在 2012年12月25日星期二UTC+8上午12时31分51秒,Dmitri Silaev写道:
>
> Hi Neo,
>
> Sorry for the delayed answer. If you are serious about this problem and 
> ready to develop your own software, you may want to implement a custom 
> binarization procedure. I would suggest to take a look at MSERs (
> http://en.wikipedia.org/wiki/Maximally_stable_extremal_regions). Simple 
> edge detection combined with some rules can be used to narrow the ROI. You 
> might also need to do some connected component analysis afterwards. Well, I 
> can't see any use from SWT in this kind of pipeline. I suppose the type of 
> the light source is not so important with this approach, at least you just 
> need to avoid any quirky configurations (shadows, extreme flares, etc.)
>
> Warm regards, 
> Dmitri Silaev 
> www.CustomOCR.com
>
>
> On Mon, Dec 17, 2012 at 8:02 AM, Neo Song <[email protected] <javascript:>
> > wrote:
>
>> Dear Dmitri,
>>
>>     There is one thing that confuses me heavily. For a Coaxial light 
>> source, I can get solid stroke characters. For a Ring light source, I can 
>> get hollow style stroke characters. For tesseract, it can recognize much 
>> better on solid characters than hollow characters. However currently we 
>> have very bad result when we use coaxial light on a light background card 
>> or UV printing card, since both the characters and the background all very 
>> bright. And the ring light source will yield much better result under such 
>> situations.
>>     Note that no matter the solid stroke or hollow stroke, we all have 
>> break stroke, so just filling the hollow stroke to form hollow stroke is 
>> very difficult to realize.
>>     Can you give me some advice on this situation?
>>
>> 在 2012年12月13日星期四UTC+8下午7时24分59秒,Dmitri Silaev写道:
>>>
>>> Neo Song, 
>>>
>>> There are two usual approaches to problems like yours. The first one is 
>>> to constrain the shooting conditions to mitigate further problems with the 
>>> image processing. This could be indeed requiring the slip of a card (or 
>>> something what others in the forum advise) and allowing everything that 
>>> follows to go much easier. Another approach is to accept every possible 
>>> image and struggle with all kinds of complications.
>>>
>>> If you choose the latter I can suggest the following. Your binarized 
>>> images need some improvement. The binarization procedure has to save more 
>>> contour pixels. Then you can use e.g. morphology (distance transform maybe) 

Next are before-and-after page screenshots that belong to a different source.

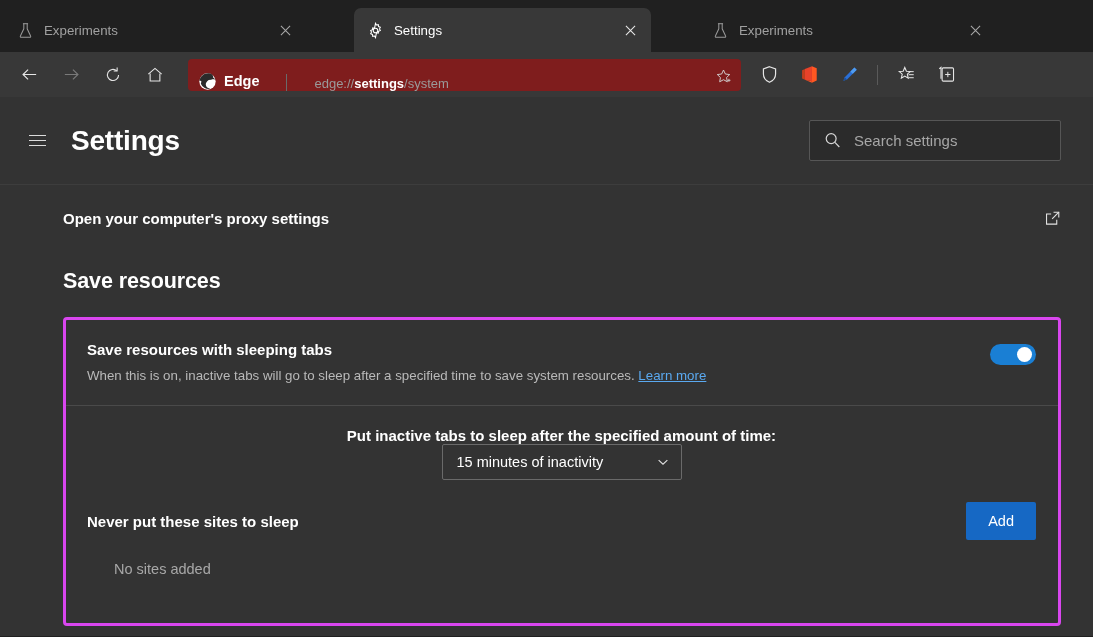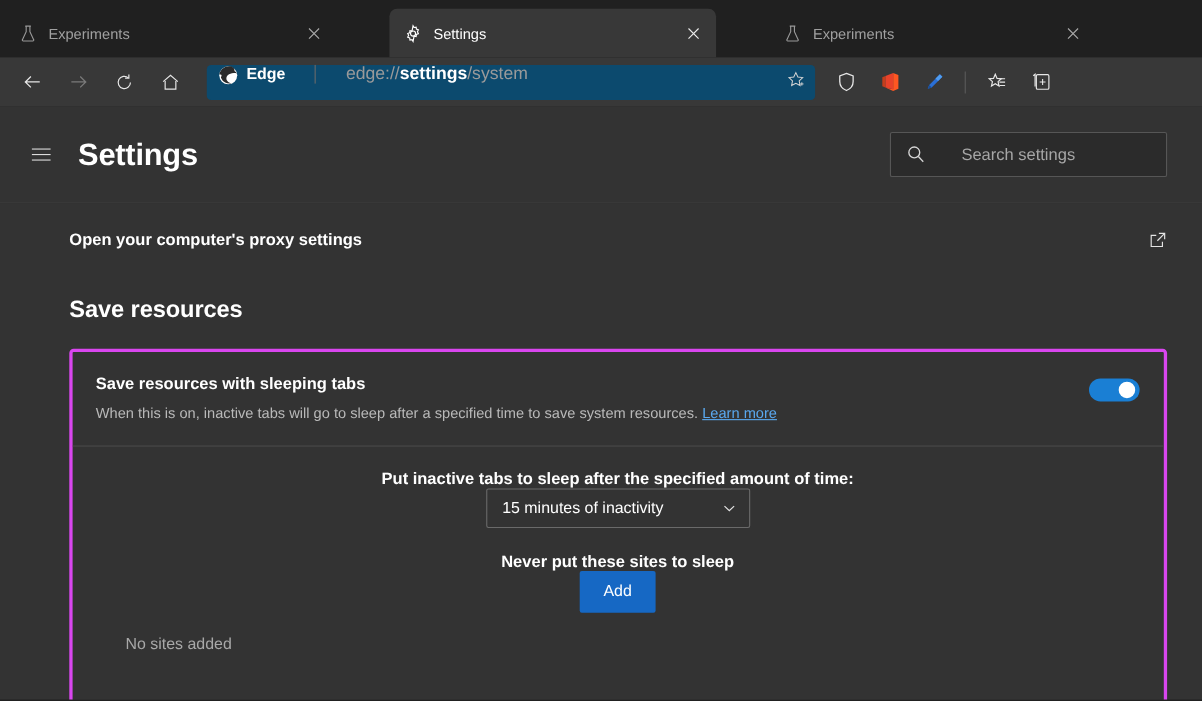"Edge" #address-bar { align-items: flex-start -> flex-end; background: #0c4a6e -> #7f1d1d }
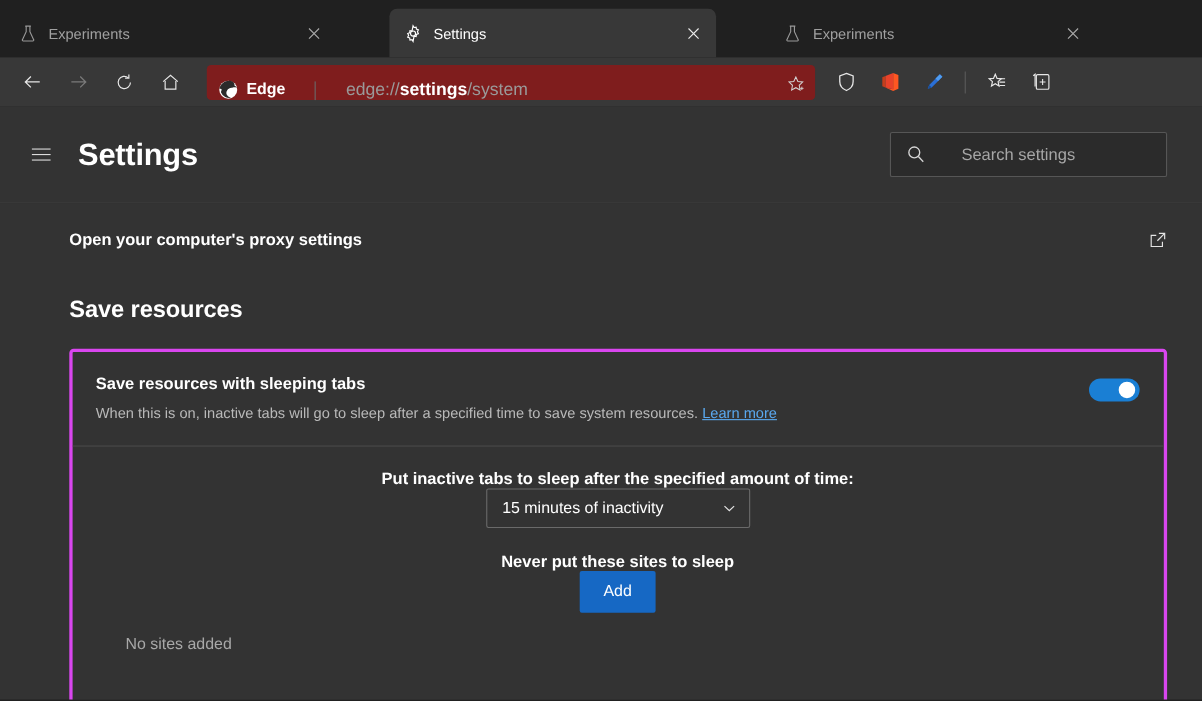"edge://settings/system" #url-text { font-size: 16px -> 13px }
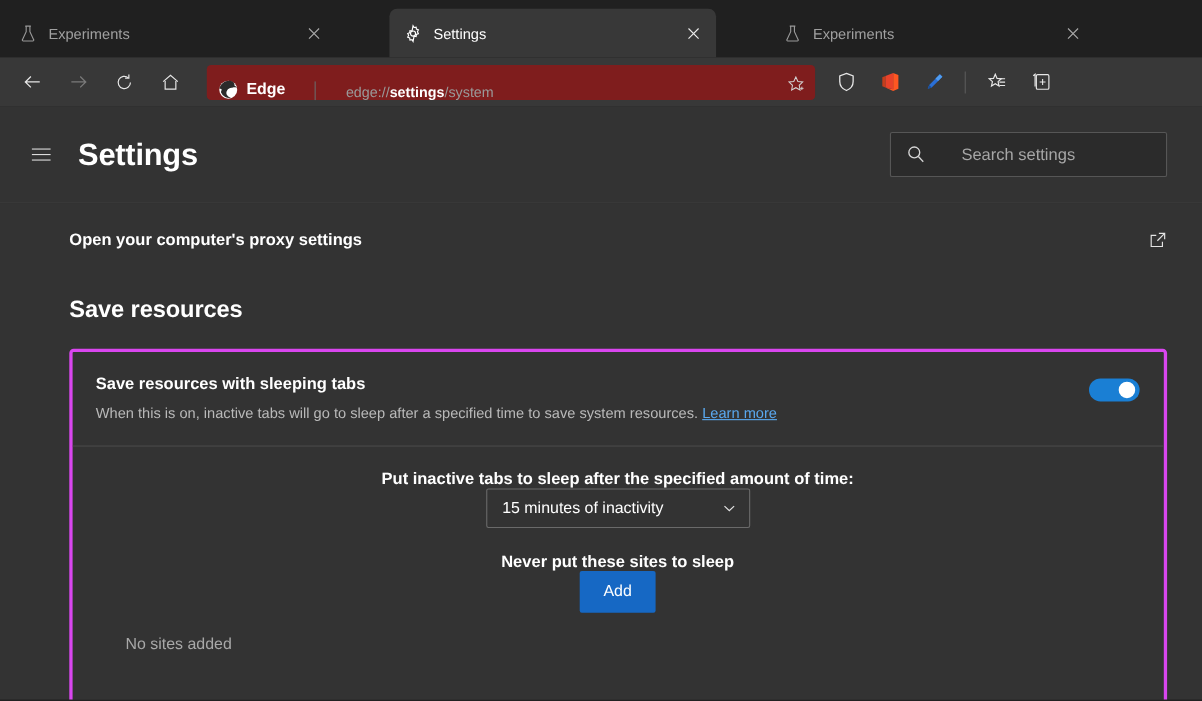"Search settings" #search-wrap { gap: 20px -> none }
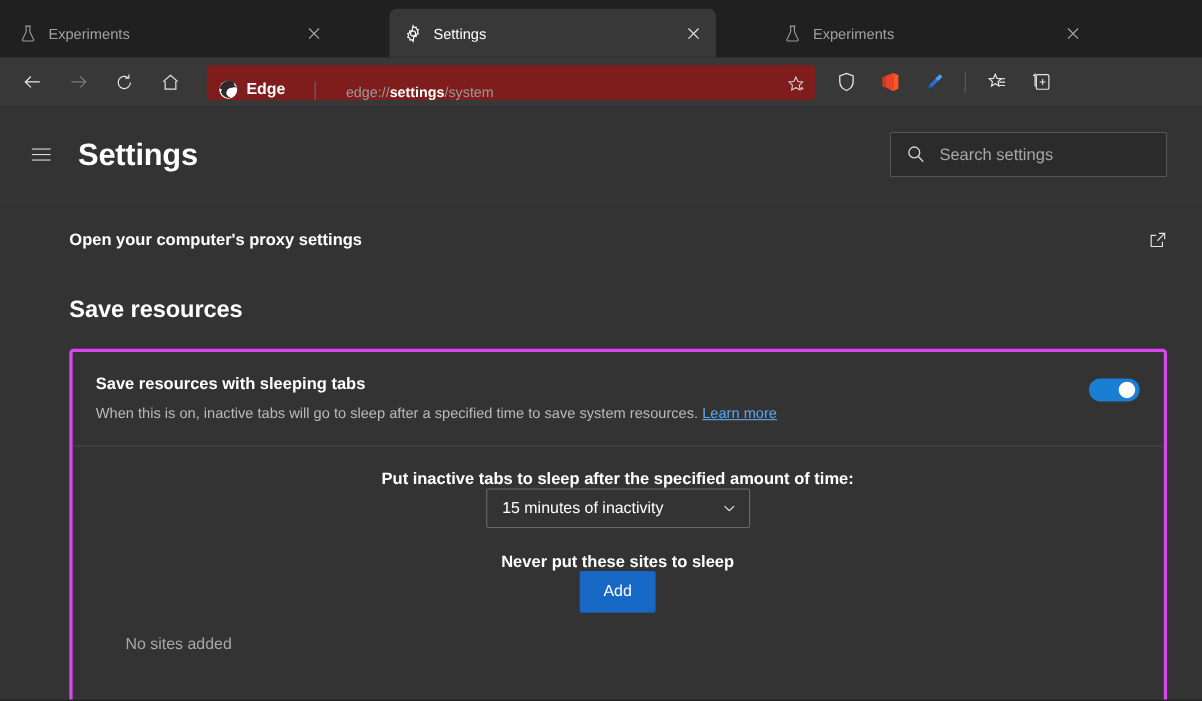"Never put these sites to" #never-sleep-row { flex-direction: column -> none }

>>> to obtain an image of one-pixel-wide contours - something like an edge map. 
>>> In that way you'll be able to replace the first stage of the SWT - edge 
>>> detection (implemented via Canny or whatever) - with your own. The rest of 
>>> the SWT can go in its usual way. To generate a better edge image you can 
>>> use various binarization techniques, taking note of that you actually 
>>> binarize not characters themselves but those glowing halos around them. 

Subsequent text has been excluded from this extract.